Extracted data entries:
+---+
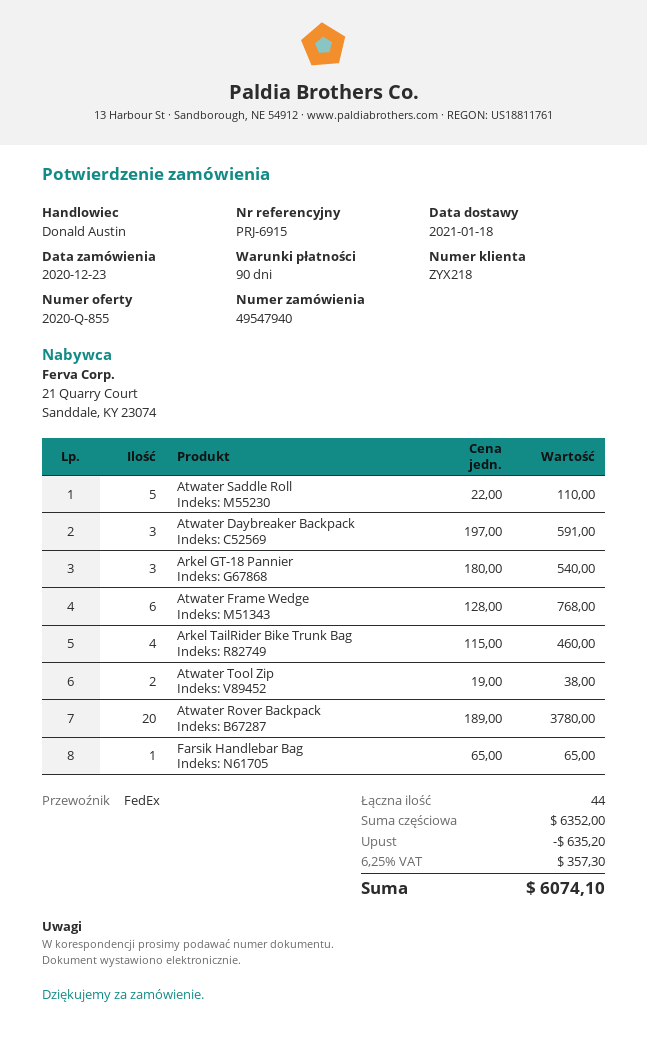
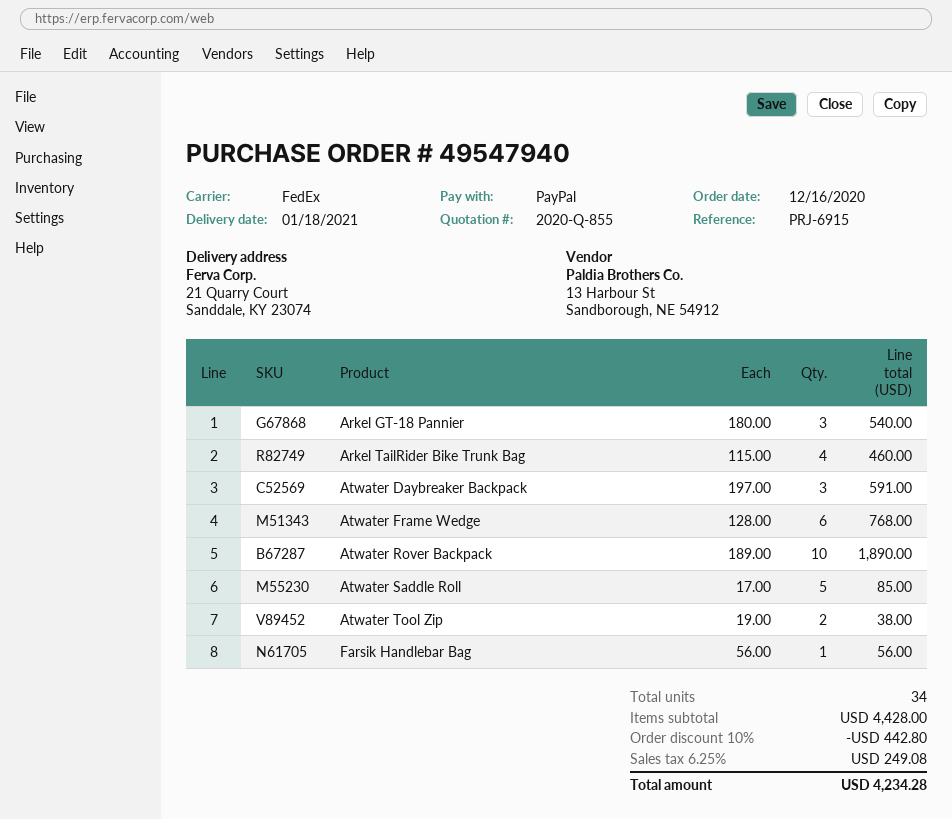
order date: 2020-12-23 -> 2020-12-16
Atwater Saddle Roll: 5 x 22.00 = 110.00 -> 5 x 17.00 = 85.00
Atwater Rover Backpack: 20 x 189.00 = 3780.00 -> 10 x 189.00 = 1890.00
Farsik Handlebar Bag: 1 x 65.00 = 65.00 -> 1 x 56.00 = 56.00
total quantity: 44 -> 34
subtotal: 6352.00 -> 4428.00
discount: 635.20 -> 442.80
tax: 6.25% = 357.30 -> 6.25% = 249.08
total: 6074.10 -> 4234.28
+---+
Looking at the records, how many of the lines contain the string "Atwater"? Only the number should be given.

2